[Records from a data source]
********************
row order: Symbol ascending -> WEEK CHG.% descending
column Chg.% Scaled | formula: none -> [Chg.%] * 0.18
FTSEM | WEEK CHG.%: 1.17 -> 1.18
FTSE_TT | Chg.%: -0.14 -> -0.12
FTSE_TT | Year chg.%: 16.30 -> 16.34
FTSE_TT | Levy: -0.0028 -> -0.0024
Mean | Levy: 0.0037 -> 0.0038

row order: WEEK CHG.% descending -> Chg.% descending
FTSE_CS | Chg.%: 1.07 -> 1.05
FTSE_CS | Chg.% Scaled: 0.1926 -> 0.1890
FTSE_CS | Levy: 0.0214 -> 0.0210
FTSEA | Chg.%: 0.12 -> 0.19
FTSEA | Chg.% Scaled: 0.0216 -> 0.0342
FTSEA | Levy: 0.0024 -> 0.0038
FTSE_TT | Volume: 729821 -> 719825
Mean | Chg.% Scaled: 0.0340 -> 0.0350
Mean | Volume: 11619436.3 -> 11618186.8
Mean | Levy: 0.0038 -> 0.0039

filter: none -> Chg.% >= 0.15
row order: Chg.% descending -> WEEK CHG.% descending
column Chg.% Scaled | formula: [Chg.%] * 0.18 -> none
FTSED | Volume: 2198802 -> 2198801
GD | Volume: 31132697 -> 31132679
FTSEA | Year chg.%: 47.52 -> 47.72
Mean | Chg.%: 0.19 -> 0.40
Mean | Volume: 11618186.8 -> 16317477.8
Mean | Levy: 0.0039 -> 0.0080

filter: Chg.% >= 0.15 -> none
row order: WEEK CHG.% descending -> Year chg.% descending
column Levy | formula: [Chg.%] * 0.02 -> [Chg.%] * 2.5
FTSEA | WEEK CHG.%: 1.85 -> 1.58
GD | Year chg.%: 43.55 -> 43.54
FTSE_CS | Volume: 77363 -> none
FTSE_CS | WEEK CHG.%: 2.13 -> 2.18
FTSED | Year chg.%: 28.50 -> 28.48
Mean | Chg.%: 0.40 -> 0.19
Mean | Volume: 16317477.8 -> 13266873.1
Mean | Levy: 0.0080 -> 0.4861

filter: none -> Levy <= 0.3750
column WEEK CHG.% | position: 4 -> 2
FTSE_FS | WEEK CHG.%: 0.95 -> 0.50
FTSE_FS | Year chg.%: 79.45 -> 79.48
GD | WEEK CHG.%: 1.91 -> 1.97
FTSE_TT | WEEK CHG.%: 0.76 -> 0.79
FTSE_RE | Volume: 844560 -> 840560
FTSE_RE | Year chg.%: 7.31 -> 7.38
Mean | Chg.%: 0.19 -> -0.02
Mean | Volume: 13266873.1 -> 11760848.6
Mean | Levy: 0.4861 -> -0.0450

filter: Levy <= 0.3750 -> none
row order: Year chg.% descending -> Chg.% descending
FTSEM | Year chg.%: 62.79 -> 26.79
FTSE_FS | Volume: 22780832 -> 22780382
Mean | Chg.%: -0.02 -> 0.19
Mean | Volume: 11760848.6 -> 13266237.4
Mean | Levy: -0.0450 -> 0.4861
********************
Which lines hold the word "FTSEM"? Return all of them from the records above.

Task answer
FTSEM | WEEK CHG.%: 1.17 -> 1.18
FTSEM | Year chg.%: 62.79 -> 26.79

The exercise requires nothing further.